OCR

Build image

Clone this repository and navigate into it:

git clone https://gitlab.ub.uni-bielefeld.de/sfb1288inf/ocr.git && cd ocr

Build image:

docker build -t sfb1288inf/ocr:latest .

Alternatively build from the GitLab repository without cloning:

Build image:

docker build -t sfb1288inf/ocr:latest https://gitlab.ub.uni-bielefeld.de/sfb1288inf/ocr.git

Download prebuilt image

The GitLab registry provides a prebuilt image. It is automatically created, utilizing the conquaire build servers.

Download image:

docker pull gitlab.ub.uni-bielefeld.de:4567/sfb1288inf/ocr:latest

Run

Create input and output directories for the OCR software:

mkdir -p /<mydatalocation>/files_for_ocr /<mydatalocation>/files_from_ocr

Place your files inside the /<mydatalocation>/files_for_ocr directory. Files can either be PDF (.pdf) or multipage TIFF (.tiff, .tif) files. Files should all contain text of the same language.
Start the OCR process.

docker run \
    --rm \
    -it \
    -u $(id -u $USER):$(id -g $USER) \
    -v /<mydatalocation>/files_for_ocr:/input \
    -v /<mydatalocation>/files_from_ocr:/output \
    sfb1288inf/ocr:latest \
        -i /input \
        -l <languagecode> \
        -o /output

The arguments below sfb1288inf/ocr:latest are described in the OCR arguments part.

If you want to use the prebuilt image, replace sfb1288inf/ocr:latest with gitlab.ub.uni-bielefeld.de:4567/sfb1288inf/ocr:latest.

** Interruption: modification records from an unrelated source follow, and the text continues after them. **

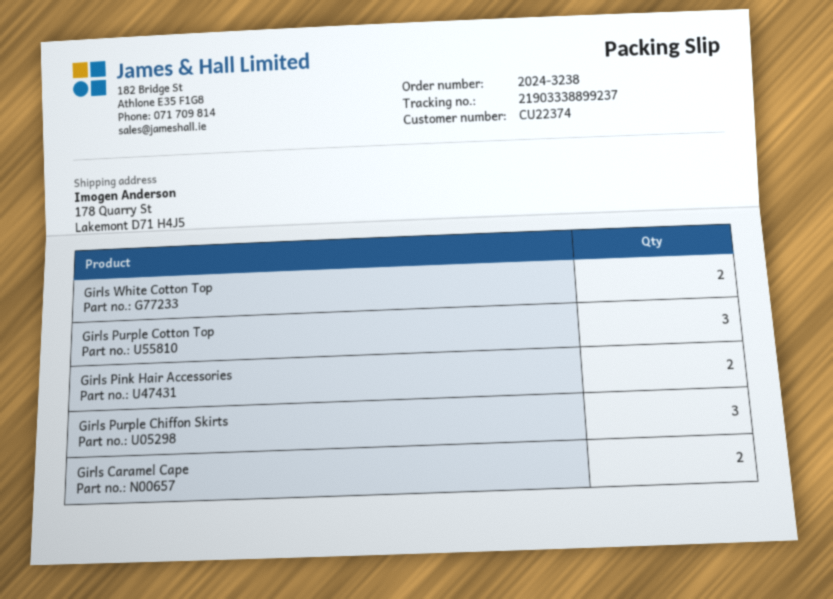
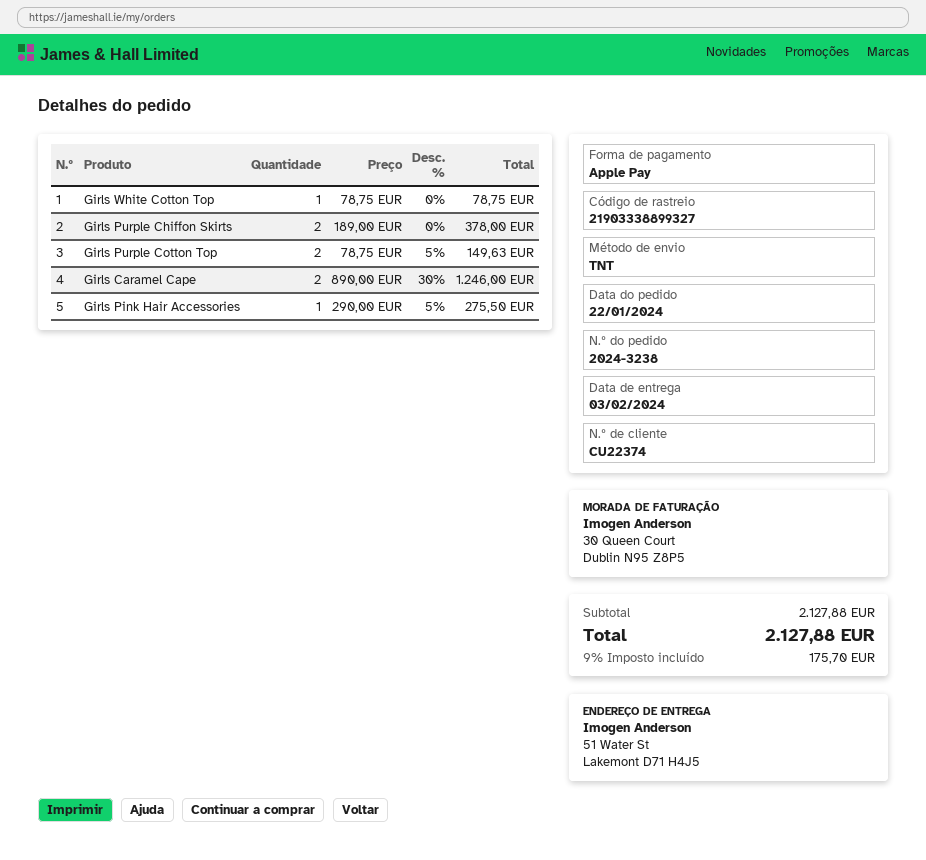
tracking number: 21903338899237 -> 21903338899327
ship to: 178 Quarry St, Lakemont D71 H4J5 -> 51 Water St, Lakemont D71 H4J5
Girls White Cotton Top: 2 -> 1
Girls Purple Cotton Top: 3 -> 2
Girls Pink Hair Accessories: 2 -> 1
Girls Purple Chiffon Skirts: 3 -> 2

Check your results in the /<mydatalocation>/files_from_ocr directory.

OCR arguments

-l languagecode

Tells tesseract which language will be used.
options = deu (German), eng (English), enm (Middle englisch), fra (French), frk (German Fraktur), frm (Middle french), ita (Italian), por (Portuguese), spa (Spanish)
required = True

--keep-intermediates

If set, all intermediate files created during the OCR process will be kept.
default = False
required = False

--nCores corenumber

Sets the number of CPU cores being used during the OCR process.
default = min(4, multiprocessing.cpu_count())
required = False

--skip-binarisation

Used to skip binarization with ocropus. If skipped, only the tesseract binarization is used.
default = False

Example with all arguments used:

docker run \
    --rm \
    -it \
    -u $(id -u $USER):$(id -g $USER) \
    -v "$HOME"/ocr/files_for_ocr:/input \
    -v "$HOME"/ocr/files_from_ocr:/output \
    sfb1288inf/ocr:latest \
        -i /input \
        -l eng \
        -o /output \
        --keep_intermediates \
        --nCores 8 \
        --skip-binarisation